## PROBLEM DESCRIPTION
Every record should be copied exactly, and the images omitted.

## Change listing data
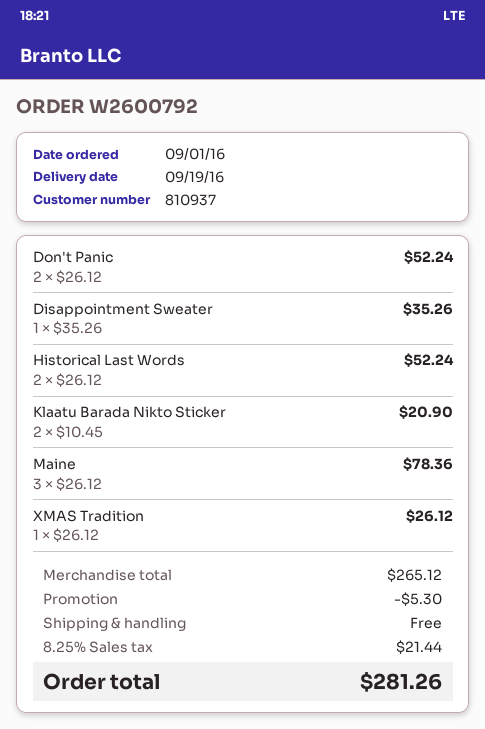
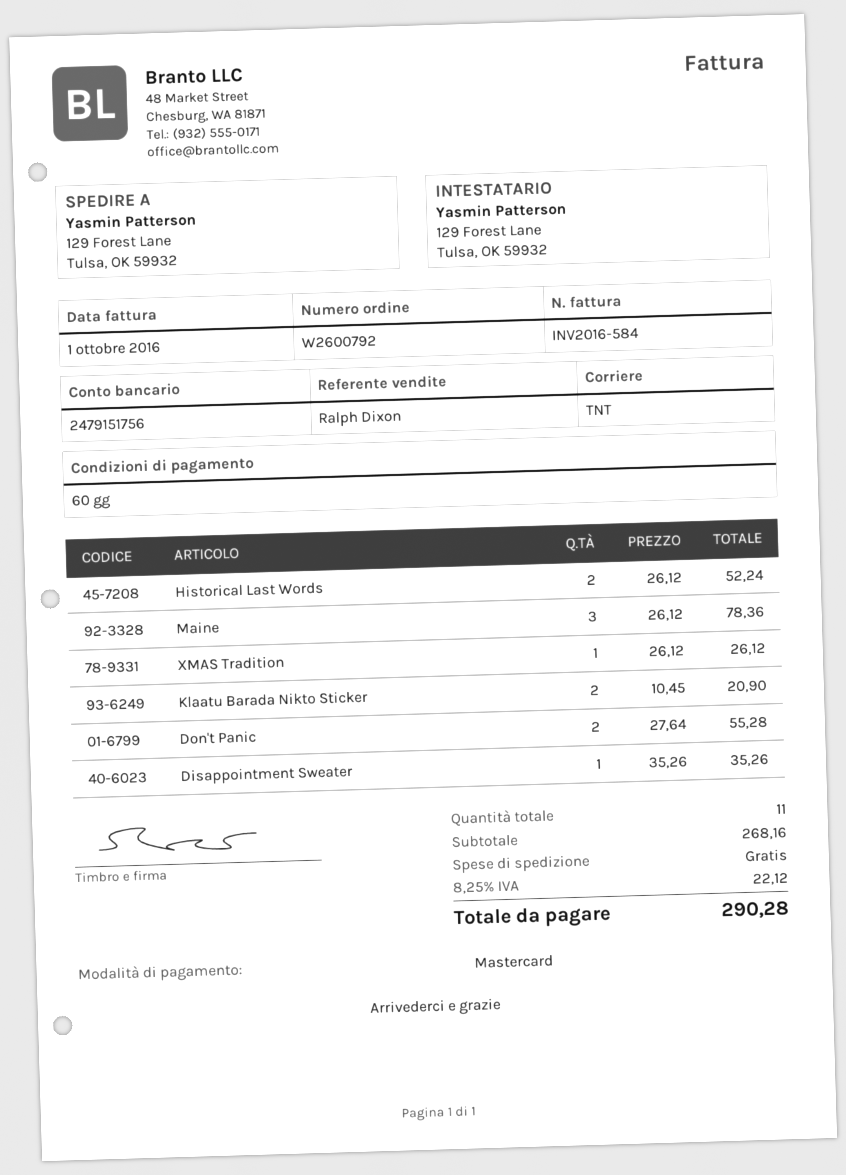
Don't Panic: 2 x 26.12 = 52.24 -> 2 x 27.64 = 55.28
subtotal: 265.12 -> 268.16
discount: 5.30 -> none
tax: 8.25% = 21.44 -> 8.25% = 22.12
total: 281.26 -> 290.28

## TASK RESULT
Don't Panic: 2 x 26.12 = 52.24 -> 2 x 27.64 = 55.28
subtotal: 265.12 -> 268.16
discount: 5.30 -> none
tax: 8.25% = 21.44 -> 8.25% = 22.12
total: 281.26 -> 290.28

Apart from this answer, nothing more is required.